PROBLEM –
When you reproduce the listing, keep every word as it is and drop the pictures.

-.-.-

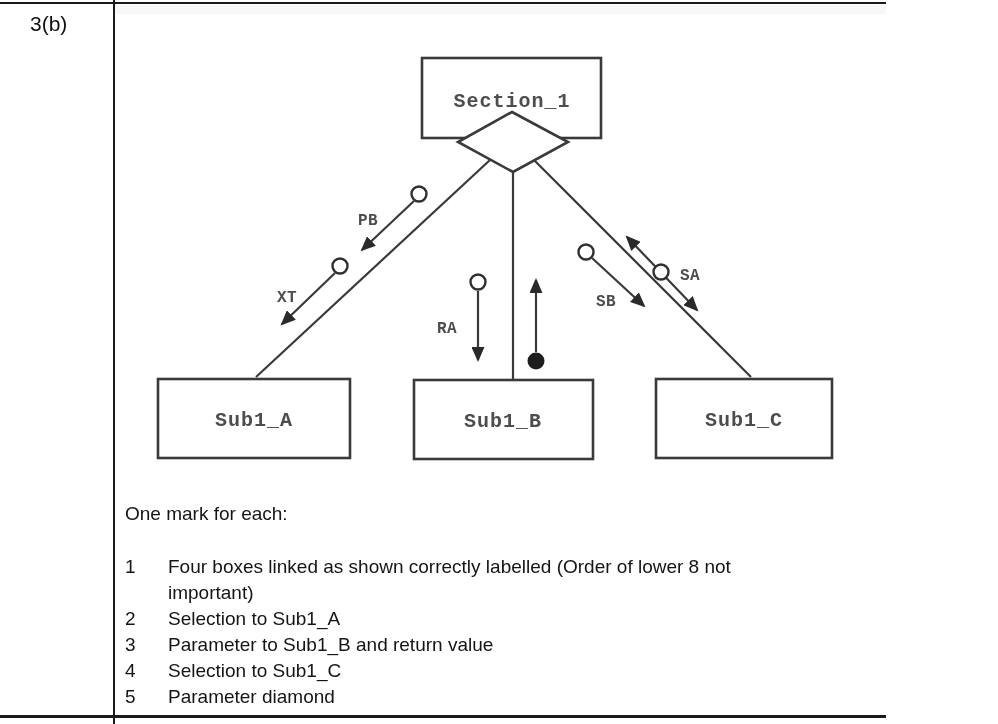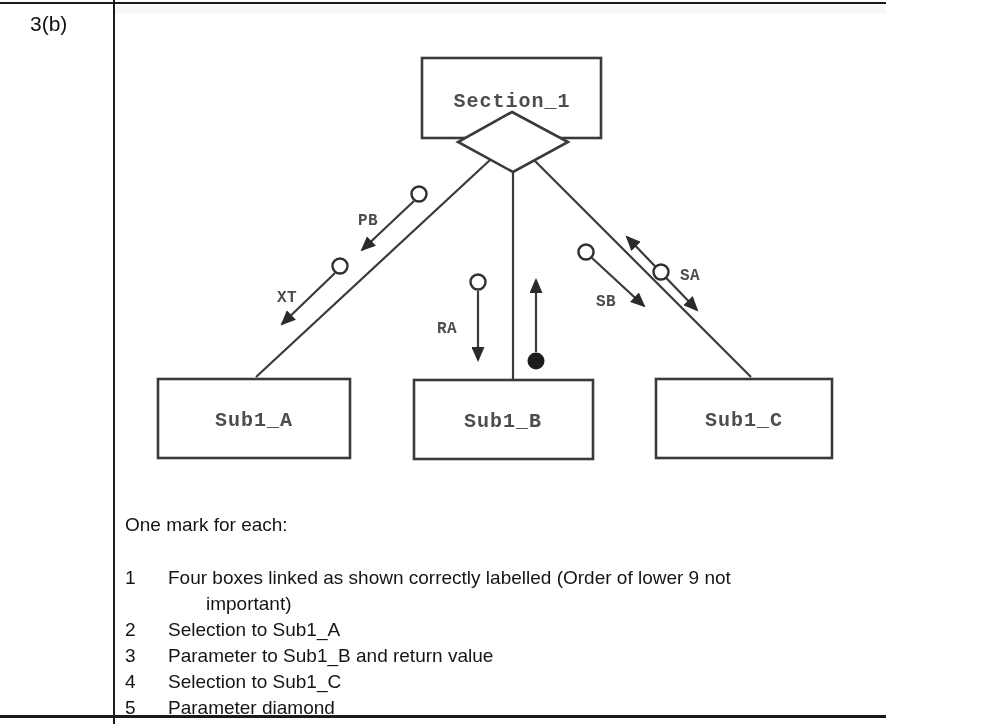--- a/index.html
+++ b/index.html
@@ -36,26 +36,26 @@
     font-weight: bold; font-size: 20px; fill: #4d4d4d; letter-spacing: 1px;
   }
   .paramlabel {
     font-family: "Liberation Mono", "DejaVu Sans Mono", monospace;
     font-weight: bold; font-size: 16px; fill: #4d4d4d; letter-spacing: 0.5px;
   }
 
   
   .marking { position: absolute; left: 125px; top: 501px; width: 735px;
              font-size: 19px; line-height: 26px; color: #151515; }
-  .intro   { margin: 11px 0 27px 0; }
+  .intro   { margin: 0 0 27px 0; }
   .mark-item { display: flex; }
   .mark-item .num { width: 43px; flex: none; }
   .mark-item .txt { flex: 1; }
   .mark-item .txt b { font-weight: normal; }
-  .line2 { display: block; margin-left: 38px; }
+  .line2 { display: block; }
 </style>
 </head>
 <body>
 
 <div class="page">
 
   <div class="rule rule-top"></div>
   <div class="rule rule-bottom"></div>
   <div class="rule rule-vleft"></div>
   <div class="rule rule-vright"></div>
@@ -123,21 +123,21 @@
       <circle class="dcirc" cx="661" cy="272" r="7.5"></circle>
       <text class="paramlabel" x="690" y="280" text-anchor="middle">SA</text>
     </g>
   </svg>
 
   <div class="marking">
     <p class="intro">One mark for each:</p>
 
     <div class="mark-item">
       <span class="num">1</span>
-      <span class="txt"><span>Four boxes linked as shown correctly labelled (Order of lower 9 </span><b>not</b><span class="line2">important)</span></span>
+      <span class="txt"><span>Four boxes linked as shown correctly labelled (Order of lower 8 </span><b>not</b><span class="line2">important)</span></span>
     </div>
 
     <div class="mark-item">
       <span class="num">2</span>
       <span class="txt">Selection to Sub1_A</span>
     </div>
 
     <div class="mark-item">
       <span class="num">3</span>
       <span class="txt">Parameter to Sub1_B and return value</span>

-.-.-

EXERCISE ANSWER –
--- a/index.html
+++ b/index.html
@@ -36,26 +36,26 @@
     font-weight: bold; font-size: 20px; fill: #4d4d4d; letter-spacing: 1px;
   }
   .paramlabel {
     font-family: "Liberation Mono", "DejaVu Sans Mono", monospace;
     font-weight: bold; font-size: 16px; fill: #4d4d4d; letter-spacing: 0.5px;
   }
 
   
   .marking { position: absolute; left: 125px; top: 501px; width: 735px;
              font-size: 19px; line-height: 26px; color: #151515; }
-  .intro   { margin: 11px 0 27px 0; }
+  .intro   { margin: 0 0 27px 0; }
   .mark-item { display: flex; }
   .mark-item .num { width: 43px; flex: none; }
   .mark-item .txt { flex: 1; }
   .mark-item .txt b { font-weight: normal; }
-  .line2 { display: block; margin-left: 38px; }
+  .line2 { display: block; }
 </style>
 </head>
 <body>
 
 <div class="page">
 
   <div class="rule rule-top"></div>
   <div class="rule rule-bottom"></div>
   <div class="rule rule-vleft"></div>
   <div class="rule rule-vright"></div>
@@ -123,21 +123,21 @@
       <circle class="dcirc" cx="661" cy="272" r="7.5"></circle>
       <text class="paramlabel" x="690" y="280" text-anchor="middle">SA</text>
     </g>
   </svg>
 
   <div class="marking">
     <p class="intro">One mark for each:</p>
 
     <div class="mark-item">
       <span class="num">1</span>
-      <span class="txt"><span>Four boxes linked as shown correctly labelled (Order of lower 9 </span><b>not</b><span class="line2">important)</span></span>
+      <span class="txt"><span>Four boxes linked as shown correctly labelled (Order of lower 8 </span><b>not</b><span class="line2">important)</span></span>
     </div>
 
     <div class="mark-item">
       <span class="num">2</span>
       <span class="txt">Selection to Sub1_A</span>
     </div>
 
     <div class="mark-item">
       <span class="num">3</span>
       <span class="txt">Parameter to Sub1_B and return value</span>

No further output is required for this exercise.